PM Netanyahu: Cameras Will Give Us ‘Nearly Complete Control’ of Har HaBayis

YERUSHALAYIM -
Israeli border police and police officers stand guard next to newly installed metal detectors at an entrance to Har HaBayis on Sunday. (Reuters/Ronen Zvulun)

Prime Minister Binyamin Netanyahu left Motzoei Shabbos for conferences in Paris and Budapest to take place this week. In Paris, PM Netanyahu will meet new French President Emmanuel Macron, with the two discussing issues on the Middle East agenda, while in Budapest, PM Netanyahu will meet with leaders of that country and of Poland, the Czech Republic and Slovakia to discuss strengthening ties between Israel and those countries.

Israeli forces conducted a security sweep early Sunday and began installing the detectors. Given the large number of Arabs expected to enter the site, the new measures could slow movement and spark tensions.

The attack triggered a rare phone conversation between Netanyahu and Palestinian leader Mahmoud Abbas, who condemned the attack and called for the site to be reopened. Jordan, a custodian of the sacred compound, also called for its immediate reopening. Netanyahu acted quickly to allay Muslim fears, saying that the status quo at the Muslim-administered site “will be preserved.”
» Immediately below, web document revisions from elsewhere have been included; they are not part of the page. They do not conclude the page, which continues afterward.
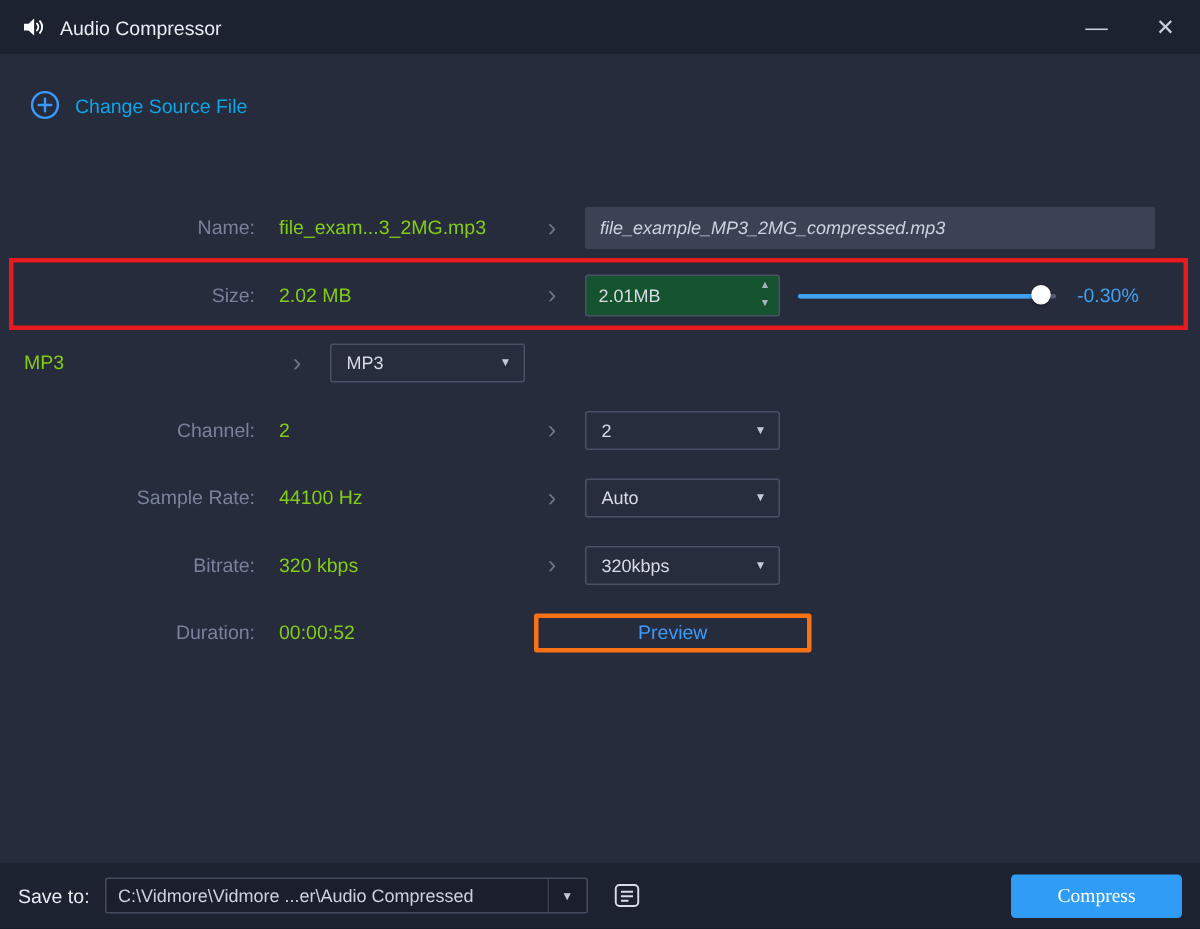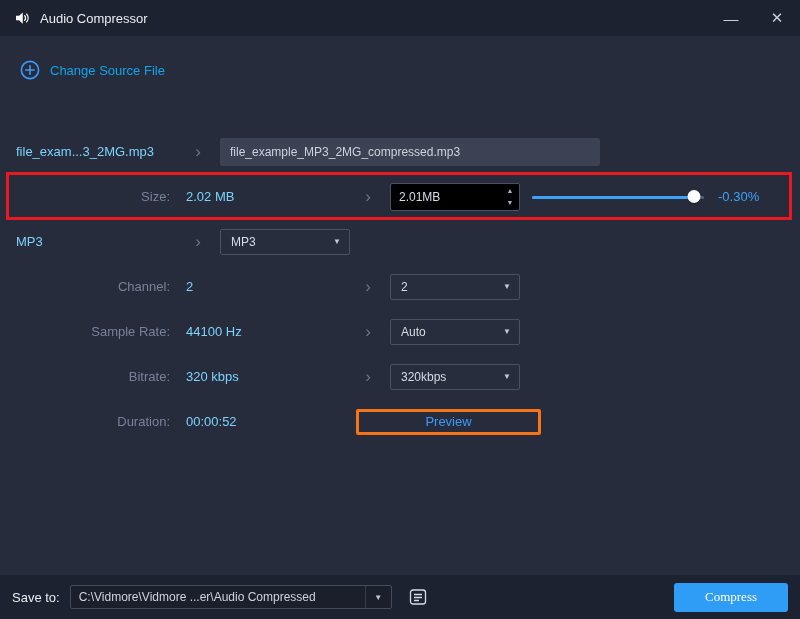--- a/index.html
+++ b/index.html
@@ -87,6 +87,7 @@
   <div class="rows">
 
     <div class="row">
+      <span class="row-label">Name:</span>
       <span class="row-current">file_exam...3_2MG.mp3</span>
       <span class="row-chevron">›</span>
       <input class="name-input" type="text" value="file_example_MP3_2MG_compressed.mp3" style="">

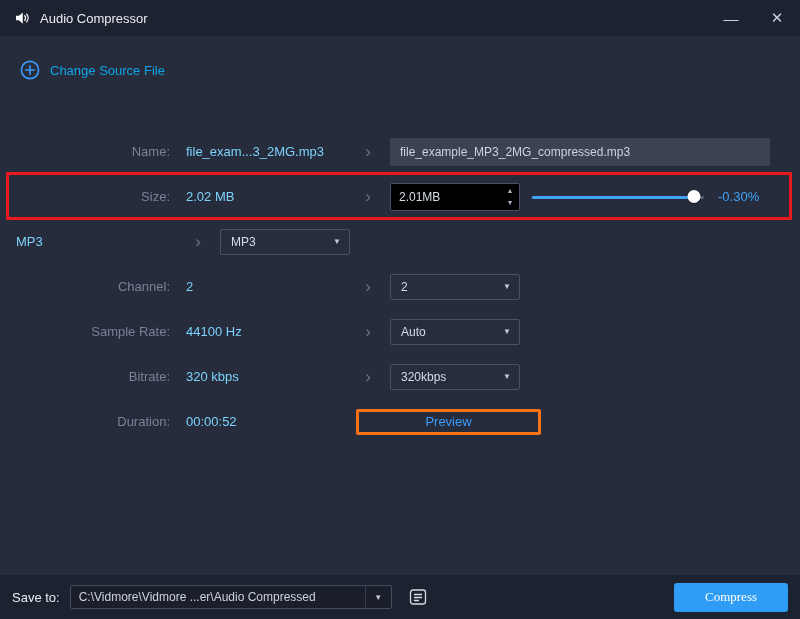--- a/index.html
+++ b/index.html
@@ -22,7 +22,7 @@
   .rows { position:absolute; top:129px; left:0; right:0; }
   .row { display:flex; align-items:center; height:45px; }
   .row-label { width:170px; text-align:right; color:#79829a; font-size:13px; }
-  .row-current { width:176px; padding-left:16px; color:#7dd3fc; font-size:13px; }
+  .row-current { width:176px; padding-left:16px; color:#84cc16; font-size:13px; }
   .row-chevron { width:44px; text-align:center; color:#6c7488; font-size:17px; line-height:1; }
 
   .name-input { width:380px; height:28px; background:#3b4254; border:none; border-radius:2px; color:#ccd2de; font-size:12px; padding:12px 10px; outline:none; }

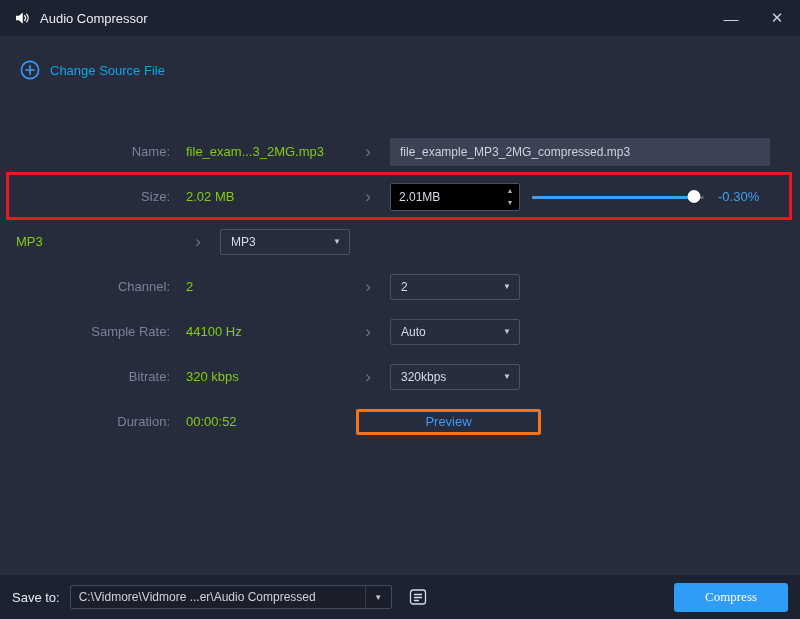--- a/index.html
+++ b/index.html
@@ -25,7 +25,7 @@
   .row-current { width:176px; padding-left:16px; color:#84cc16; font-size:13px; }
   .row-chevron { width:44px; text-align:center; color:#6c7488; font-size:17px; line-height:1; }
 
-  .name-input { width:380px; height:28px; background:#3b4254; border:none; border-radius:2px; color:#ccd2de; font-size:12px; padding:12px 10px; outline:none; }
+  .name-input { width:380px; height:28px; background:#3b4254; border:none; border-radius:2px; color:#ccd2de; font-size:12px; padding:12px 10px; outline:none;font-style:italic; }
 
   .spinner { width:130px; height:28px; background:#000000; border:1px solid #4a5166; border-radius:2px; display:flex; align-items:stretch; }
   .spinner input { flex:1; min-width:0; background:transparent; border:none; color:#d6dbe6; font-size:12px; padding:0 8px; outline:none; }

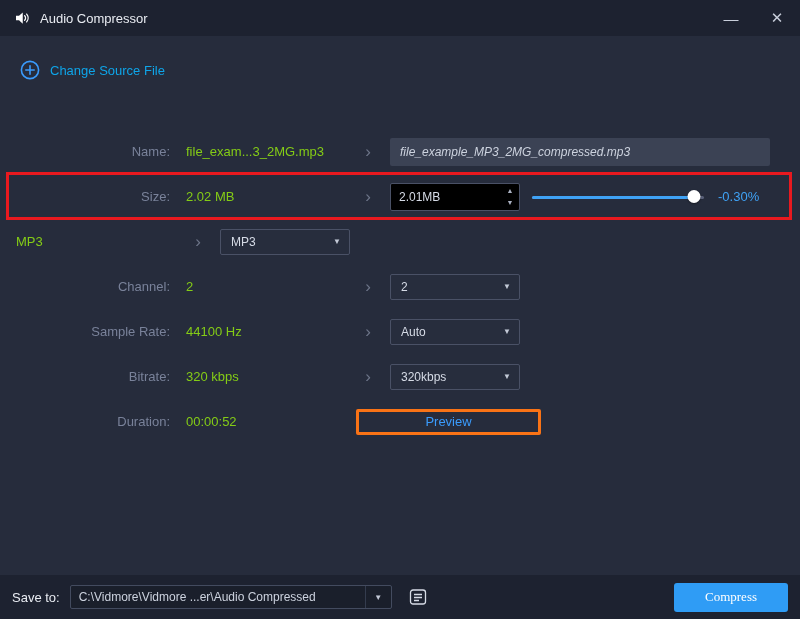--- a/index.html
+++ b/index.html
@@ -27,7 +27,7 @@
 
   .name-input { width:380px; height:28px; background:#3b4254; border:none; border-radius:2px; color:#ccd2de; font-size:12px; padding:12px 10px; outline:none;font-style:italic; }
 
-  .spinner { width:130px; height:28px; background:#000000; border:1px solid #4a5166; border-radius:2px; display:flex; align-items:stretch; }
+  .spinner { width:130px; height:28px; background:#14532d; border:1px solid #4a5166; border-radius:2px; display:flex; align-items:stretch; }
   .spinner input { flex:1; min-width:0; background:transparent; border:none; color:#d6dbe6; font-size:12px; padding:0 8px; outline:none; }
   .spin-btns { width:18px; display:flex; flex-direction:column; justify-content:center; }
   .spin-btn { height:12px; font-size:7px; color:#aab1c2; display:flex; align-items:center; justify-content:center; cursor:default; }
Speaking before he left, PM Netanyahu said that he had spoken with the parents of the two police officers killed in Friday’s terror attack on Har HaBayis. “I sent them a hug from all the citizens of Israel, who are with them in their suffering,” PM Netanyahu said. The prime minister also stressed that Israel was not seeking to change the status quo on Har HaBayis. “We are placing cameras all along the edge of Har HaBayis, and they will give us visual control over nearly the entire compound and everything that goes on there. We will reopen Har HaBayis gradually, with additional security measures.”

Among those measures will be a requirement that Arabs ascending Har HaBayis pass through metal detectors. Until now, only Jews and foreign visitors were required to pass through these detectors. Har HaBayis and the Old City have been closed to Arabs since three terrorists killed two Israeli police officers – Ha’il Satawi, 30, of Majar, and Kamil Shanan, 22, of Kfar Hurfish – on Friday morning. The terrorists escaped and sought to take refuge in the mosques on Har HaBayis.
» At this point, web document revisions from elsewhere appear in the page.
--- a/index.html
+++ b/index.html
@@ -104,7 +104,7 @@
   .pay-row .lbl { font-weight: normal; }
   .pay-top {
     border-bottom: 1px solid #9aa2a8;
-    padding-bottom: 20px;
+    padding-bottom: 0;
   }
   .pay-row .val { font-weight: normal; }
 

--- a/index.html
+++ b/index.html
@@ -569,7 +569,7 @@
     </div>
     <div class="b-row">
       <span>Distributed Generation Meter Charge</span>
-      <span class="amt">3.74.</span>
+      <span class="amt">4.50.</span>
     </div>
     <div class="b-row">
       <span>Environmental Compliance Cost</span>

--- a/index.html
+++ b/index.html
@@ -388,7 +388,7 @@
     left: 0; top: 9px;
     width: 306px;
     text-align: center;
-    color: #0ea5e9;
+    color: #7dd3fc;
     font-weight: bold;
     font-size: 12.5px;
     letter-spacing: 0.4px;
Police gave chase and eventually killed the terrorists – Muhammad Jabrin, 29; Muhammad Abd-Allatif Jabrin, 19; and Muhammad Ahmed Mafdel Jabrin, 19, all relatives from Umm el-Fahm – on Har HaBayis. Police evacuated and closed the site, searching for weapons or other items that may have been deposited there by terrorists. That search paid off; police sources said that several rifles and handguns were found, and may have been stored there in preparation for the terror attack.

 

Three members of the Muslim Waqf were arrested on suspicion of helping the terrorists. Also arrested were the parents of the three terrorists. Reports Motzoei Shabbos said that a senior member of Islamic Jihad was also arrested in connection with the attack.

In a statement, the Waqf said that it had “lost control” of Har HaBayis. The organization accused Israel of “breaking into the holy site” and termed the elimination of the terrorists Friday as “an attack on the Muslim nation and its history.”